6 thoughts on “Back to Europe 

  1. The door is not closed for IMGs, sure, this is just my own decision as VOC3 reg is a long way to go and just too hard with two little kids for me at the moment. I don’t blame anybody for that, it was my own fault not to go that way earlier in life…
    Every physician should get some professional experience abroad, that’s one of the lessons I’ve learned now. Therefore all those institutions like RACGP etc. worldwide should work on possibilities to make this easier, I’m sure everybody would benefit, incl. patients.


  2. Unfortunately you might be wrong on that – there is an oversupply of locally trained graduates and the decision makers have openly declared that they were not letting any more IMGs in


  3. Andreas, if you would like to come to Australia, the door would be open for you at my practice, and I am sure we could work out your immigration and Medicare provider number – somehow, eventually, at high costs, both financially and emotionally …because Australia’s bureaucracy is nothing short of obscene.

    However, even if you made it here, your NZ experience would be just repeated in many ways. Don’t get me wrong – Australia has many good or even excellent points, else I wouldn’t be here any more. But it is certainly not “a place where people are open to new ideas, able to discuss things in an adult way, and willing to change the things that are not right.”, at least not in general. After 17 years in Australia I have learned that much.

    We considered going back to Europe many times. We miss culture. We miss mature discussion of things that are wrong, and creativity to right those things. We miss a semblance of consumer rights and a guarantee of unalienable human rights.

    But then I think about the working situation of doctors in Germany, and all of a sudden Australia appears to be golden and immaculate again. I think of the wasteful health system in Germany, yielding poor outcome at a very high price. I think of the moral destroying capitation system (which our clueless politicians in Australia are now trying to force upon us too it seems). I think of people running desperately and at high cost to ten different specialists and often suffering countless needless tests and procedures in the process – for an ailment that would not require any of them, but they never will know because there is no GP coordinating their care.

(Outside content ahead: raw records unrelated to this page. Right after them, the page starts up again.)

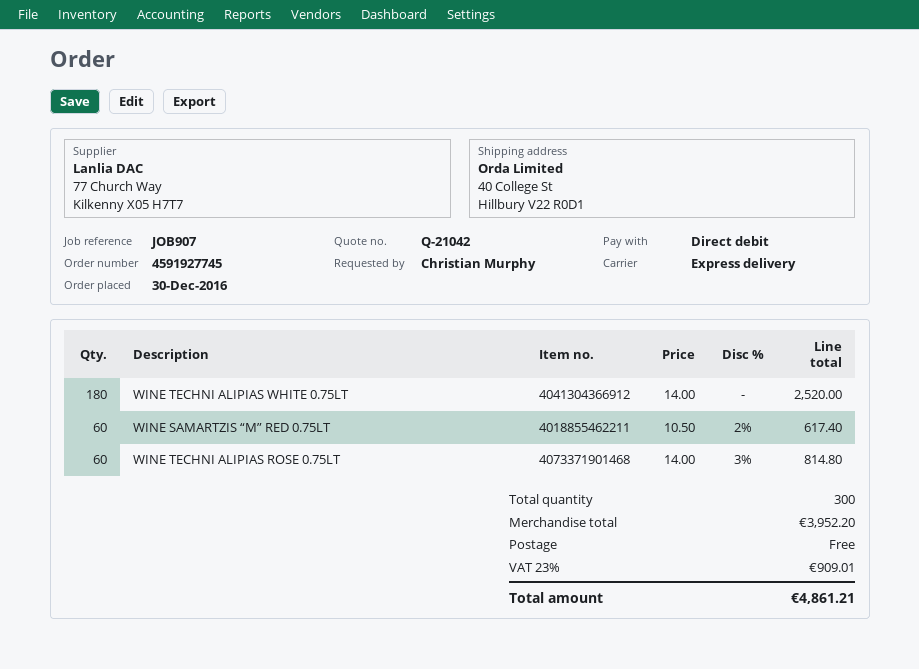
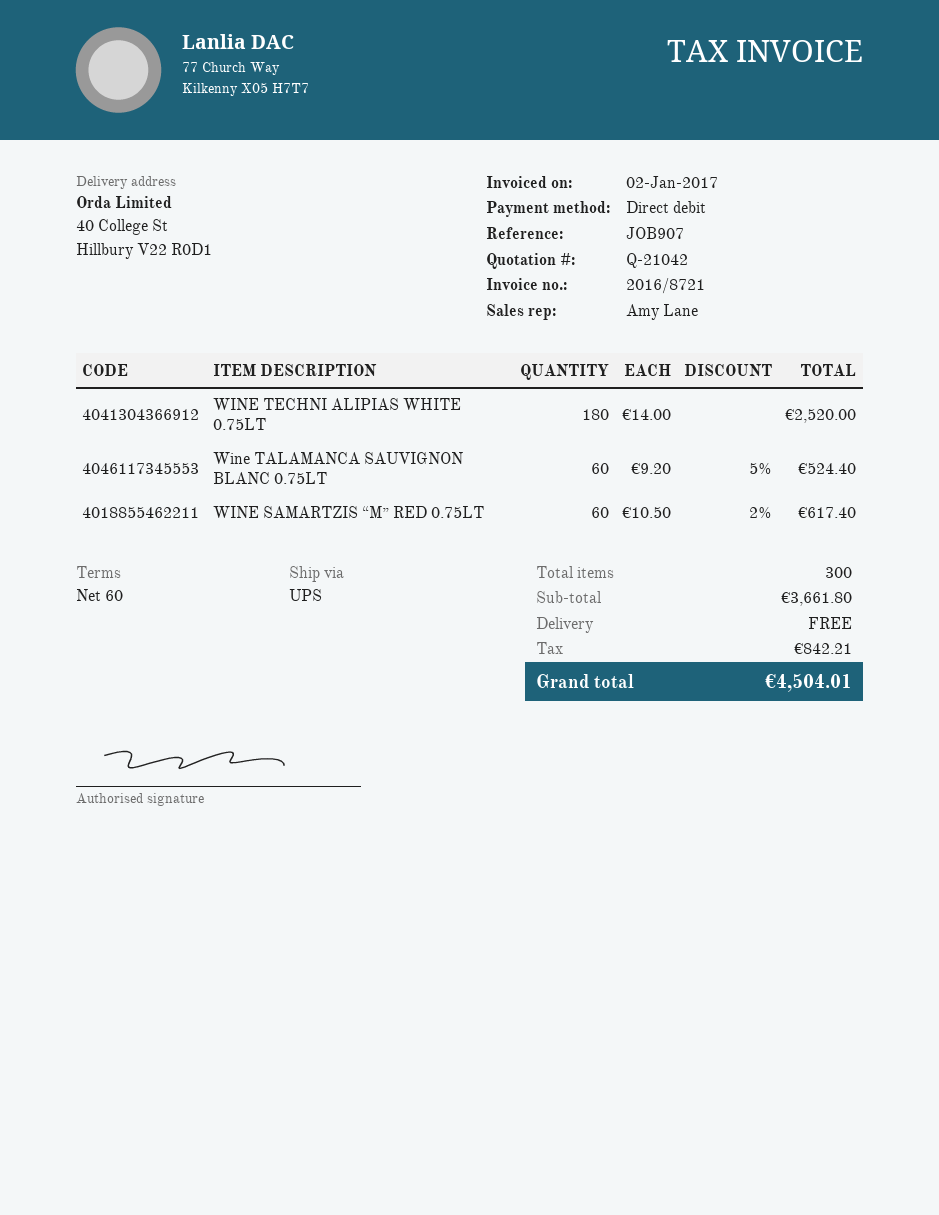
shipping method: express -> UPS
WINE TECHNI ALIPIAS ROSE 0.75LT: 60 x 14.00 - 3% = 814.80 -> none
Wine TALAMANCA SAUVIGNON BLANC 0.75LT: none -> 60 x 9.20 - 5% = 524.40
subtotal: 3952.20 -> 3661.80
tax: 909.01 -> 842.21
total: 4861.21 -> 4504.01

    No system is without faults. After living and working in so many different countries on 4 continents I have come to understand that the ideal place does not exist. In balance, Australia remains the better place for me and my family, at least while I continue working as a doctor (and as long as current politics won’t have their way with destroying our still excellent health system). But I keep thinking about how you so nicely summed up its weakest point that one day might be its downfall – namely not being “a place where people are open to new ideas, able to discuss things in an adult way, and willing to change the things that are not right.”

    Liked by 1 person

  4. PS: Why would AON not be an option with two toddlers? We came to an AON with 4 children, at the time aged 1, 5, 7, and 10. After 17 years, we are still living in an AON – voluntarily for the past 7 years because we found our home here.

    The children always went through local public schools, including the “smallest High School” in all of NSW. One is just graduating with honors in medicine, another one is still studying medicine, one is studying maths and chemistry majors (after bailing out of nuclear medicine) while thinking what he really wants to do, and our youngest is just doing her HSC (Abitur equivalent) and will probably be able to go straight into medicine as she wishes. AON is not bad for children – it gives them perspective. Would not have wanted my kids to grow up in a city.

    Liked by 1 person

    1. Thank you for giving us this positive picture. This is the wonderful picture of Australia I had before. Recruitment agencies recommended to get the FRNZCGP as the process in NZ was much more straightforward than the process in Oz, and come to Oz then…

      I still see the advantages of a primary care system (compared to the German system), and I am not going back to be a GP in Germany. I’ll do a training in geriatrics now, and who knows, maybe we’ll have the energy to try something new after that again…

      Thank you again for sharing your experience!